Un faro della civiltà fenicia
Gli scavi nell’isola di Mozia hanno portato alla luce vari monumenti che sono di grande interesse per la conoscenza della civiltà fenicia e punica nel Mediterraneo. La città, fondata dai Fenici nell’VIII secolo a. C., era situata in una laguna ed era difesa da una cinta di mura e da una serie di torri e bastioni, che si ergevano intorno all’isola sulla riva del mare. Il baluardo più imponente era la Porta Nord, un complesso sistema difensivo costituito da due torrioni avanzati e all’interno da una triplice serie di porte a due luci. La Porta era collegata alla terraferma mediante una strada artificiale costruita su un argine, che attraversava la laguna e consentiva il traffico dei carri fino al vicino promontorio di Birgi. Un’altra porta urbica, detta Porta Sud, era affiancata da un canale fiancheggiato da banchine che conduceva al cothon. Questo era un bacino di carenaggio artificiale, di forma rettangolare (50 per 37 metri), ove i navigli in avaria venivano riparati. Simili impianti portuali sono stati scoperti a Cartagine e in Nord Africa.

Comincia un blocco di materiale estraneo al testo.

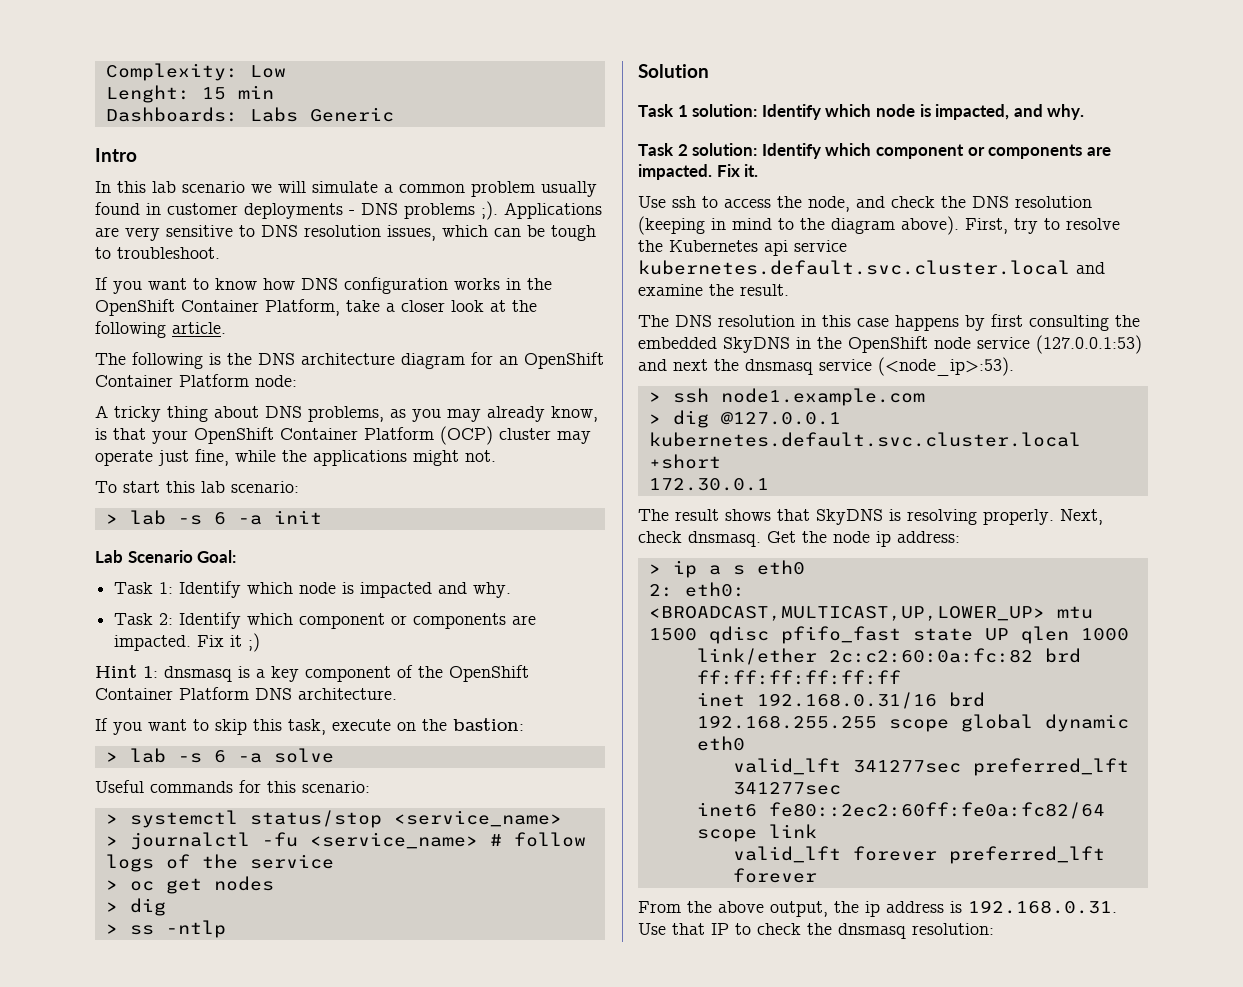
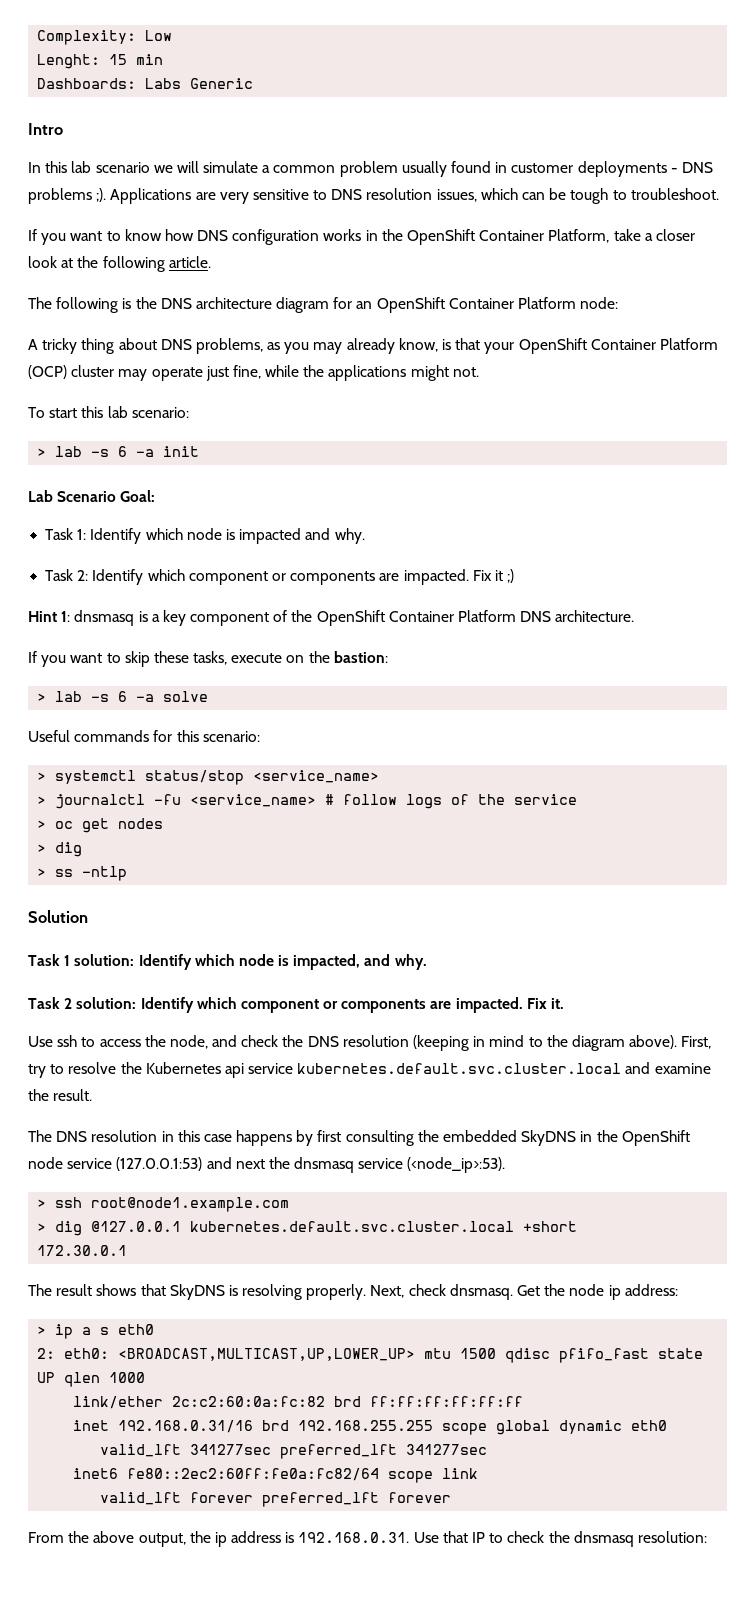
[253,719,326,735] this task, -> [153,651,228,665] these tasks,
[720,388,925,406] node1.example.com -> [91,1197,290,1212] root@node1.example.com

Lungo le mura, sul lato nord dell’isola, si sono rinvenuti altri monumenti e rovine. Il ritrovamento più antico è la necropoli arcaica (VIII-VII secolo a. C), ove sono venute alla luce centinaia di sepolture a cremazione, con ricchi corredi composti di vasellame punico e protocorinzio, armi, gioielli, scarabei, ecc. Il primitivo nucleo urbano ove si istallarono i coloni fenici in questo periodo era situato su un’altura ove sorge l’attuale Museo. Nel VI secolo, quando la città si ampliò e vennero costruite le mura di cinta, la vecchia necropoli fu abbandonata e una nuova venne impiantata a Birgi, ove erano praticate sia la cremazione che l’inumazione. Vicino alla necropoli arcaica era il tophet, un luogo di culto di origine semitica dedicato al dio Baal Hammon dove si svolgevano sacrifici umani. All’interno di questo recinto, oltre a un tempietto per il culto, c’era un campo di urne contenenti i resti di bambini appena nati o di animali insieme a centinaia di cippi e stele, talora decorati con scene, divinità e simboli del mondo punico. La via di Porta Nord portava a una piazza, o agorà, dove si ergeva un maestoso santuario a pianta tripartita detto Cappiddazzu, che nella sua forma originaria doveva avere una cornice a gola egizia. Nelle vicinanze c’erano due zone industriali, con botteghe e officine per la produzione della ceramica e della porpora. Una via anulare all’interno delle mura doveva separare i quartieri industriali situati alla periferia dal vero e proprio abitato, secondo un modello urbanistico di matrice orientale. Ma dell’impianto urbano e delle case di Mozia oggi poco sappiamo. Il tessuto viario doveva essere di forma ortogonale con blocchi di case distribuite lungo le arterie principali. Resta, infine, da ricordare la Casa dei Mosaici, il migliore esempio di abitazione finora scoperto, che secondo alcuni risale a un periodo posteriore alla storica distruzione del 397 a. C. La casa aveva una corte centrale con un portico ornato da capitelli dorici e da singolari mosaici a ciottoli bianchi e neri. La decorazione musiva presenta scene di lotta primordiale, in cui leoni e grifoni assalgono altri animali indifesi, secondo uno schema tanto caro all’arte del mondo semitico dell’antico Oriente.